Enfrente estaba todavía la taberna Blesseneck, donde su padre había sido camarero; cerveza, aguardiente, albóndigas, cerveza, aguardiente, albóndigas; lo había servido todo con aquella expresión de cara en la que se mezclaban la serenidad y el sufrimiento para formar algo único; rostro de un soñador, a quien le daba igual servir cerveza, aguardiente y albóndigas en el Blesseneck que langosta y champaña en el Prinz Heinrich o, en el puerto alto, servir el desayuno a prostitutas trasnochadoras: cerveza, chuletas, chocolate y Cherry Brandy.

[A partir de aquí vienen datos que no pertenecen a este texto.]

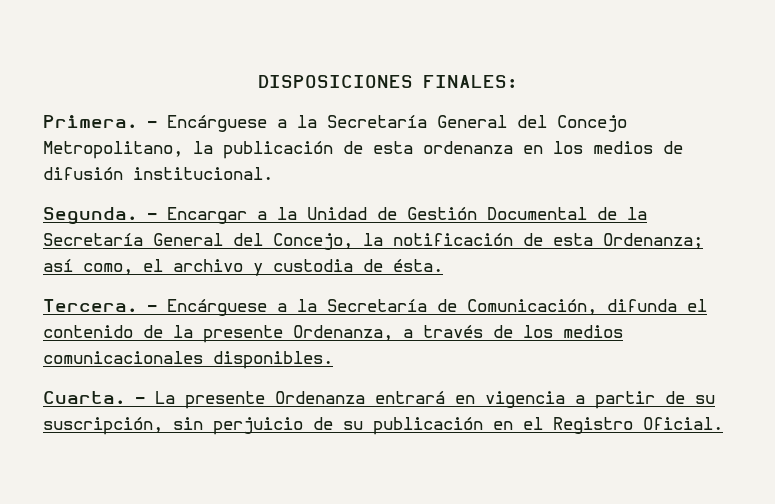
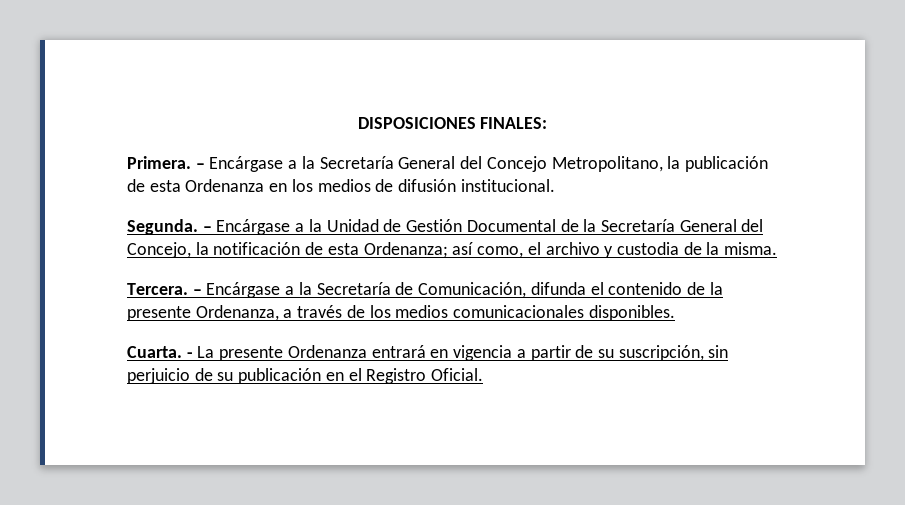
- – Encárguese a la Secretaría General del Concejo Metropolitano, la publicación de esta ordenanza en los medios de difusión institucional.
+ – Encárgase a la Secretaría General del Concejo Metropolitano, la publicación de esta Ordenanza en los medios de difusión institucional.
- – Encargar a la Unidad de Gestión Documental de la Secretaría General del Concejo, la notificación de esta Ordenanza; así como, el archivo y custodia de ésta.
+ – Encárgase a la Unidad de Gestión Documental de la Secretaría General del Concejo, la notificación de esta Ordenanza; así como, el archivo y custodia de la misma.
- – Encárguese a la Secretaría de Comunicación, difunda el contenido de la presente Ordenanza, a través de los medios comunicacionales disponibles.
+ – Encárgase a la Secretaría de Comunicación, difunda el contenido de la presente Ordenanza, a través de los medios comunicacionales disponibles.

Su padre traía restos de aquellos suculentos desayunos pegados a los puños de la camisa, pero también traía buenas propinas, chocolate y cigarrillos, pero no traía consigo a casa lo que otros padres: alegría de víspera de fiesta que se podía trocar luego en gritos y riñas, en disputas amorosas y lágrimas de reconciliación; siempre aquella severidad sufrida en el rostro, ángel descarriado, que escondió a Ferdi debajo del mostrador, de donde la policía le sacó de entre los tubos de conducción de la cerveza; Ferdi, que aun sabiendo que iba a morir, sonreía; su madre lavaba los restos de suculentos desayunos en los puños, preparaba el almidón para que la blanca camisa de camarero quedara tiesa y reluciente; no le fueron a buscar hasta la mañana siguiente cuando, con su almuerzo y sus zapatos de charol debajo del brazo, se disponía a ir al trabajo; subió al coche y desapareció para siempre; ni cruz blanca ni amelo para el camarero Alfred Schrella. Ni siquiera muerto por la ley de fugas… desapareció para siempre.

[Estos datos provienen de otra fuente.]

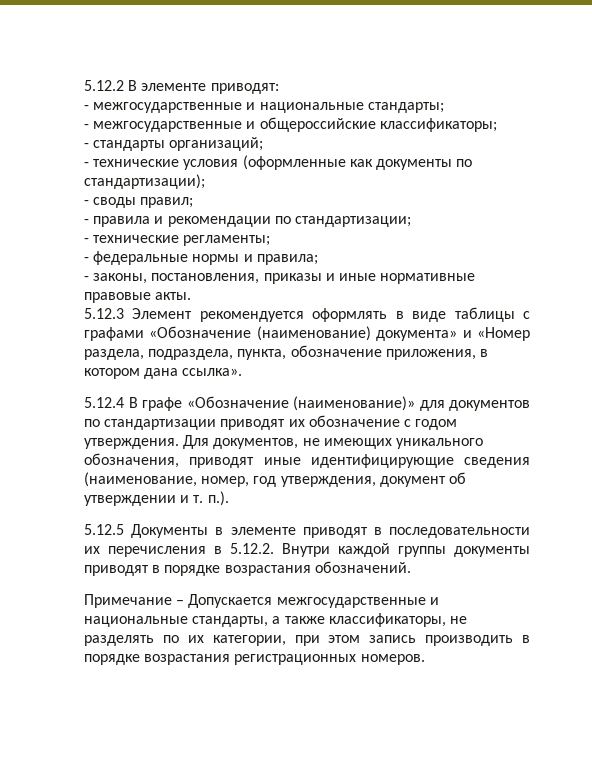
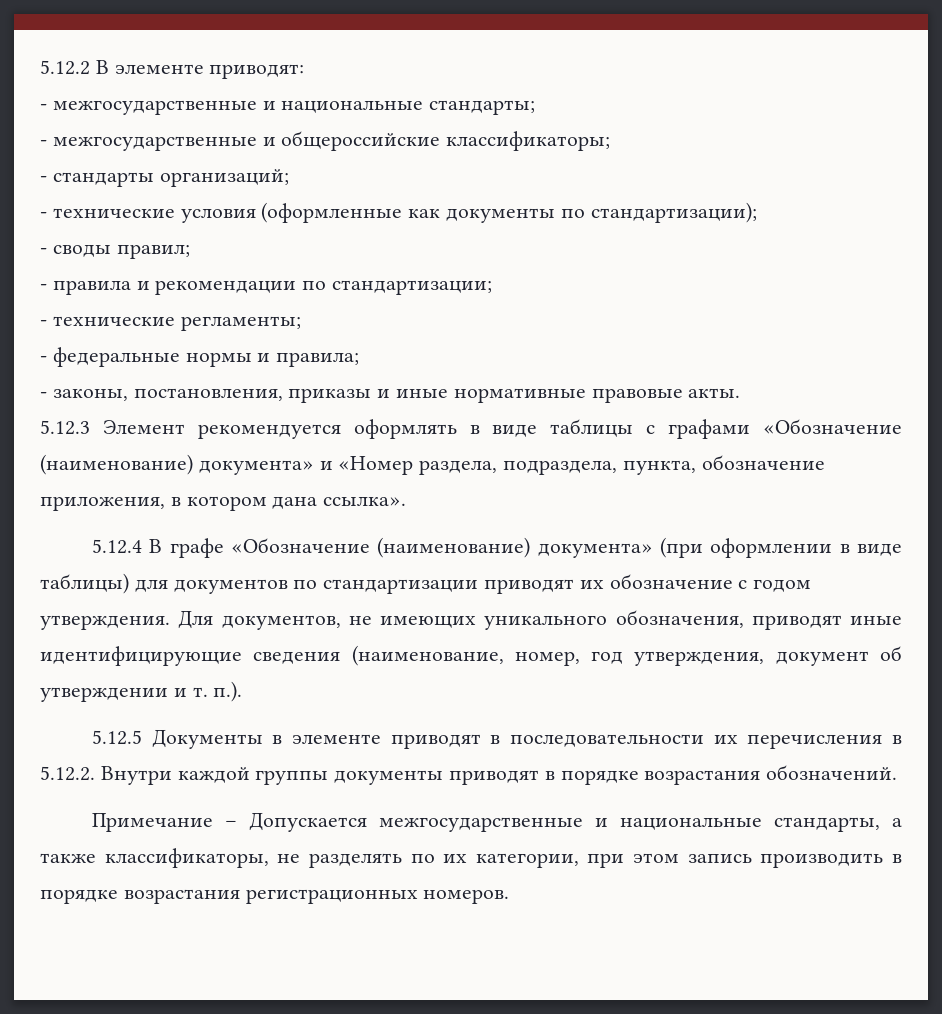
- 5.12.4 В графе «Обозначение (наименование)» для документов по стандартизации приводят их обозначение с годом утверждения.
+ 5.12.4 В графе «Обозначение (наименование) документа» (при оформлении в виде таблицы) для документов по стандартизации приводят их обозначение с годом утверждения.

Edith preparaba el almidón, limpiaba los zapatos de charol, lavaba las corbatas blancas, mientras yo estudiaba, estudiaba sin esfuerzo, Ovidio y las secciones cónicas, la política y hazañas de Enrique I, de Enrique II, la política de Tácito y de Guillermo I, de Guillermo II; Kleist y la trigonometría esférica; dotado, dotado, extraordinariamente dotado; hijo de obrero, tenía que aprender lo mismo con miles de dificultades más, y por otra parte, me había juramentado a llevar a cabo la noble actividad e incluso me permitía un placer particular: leer a Hölderlin.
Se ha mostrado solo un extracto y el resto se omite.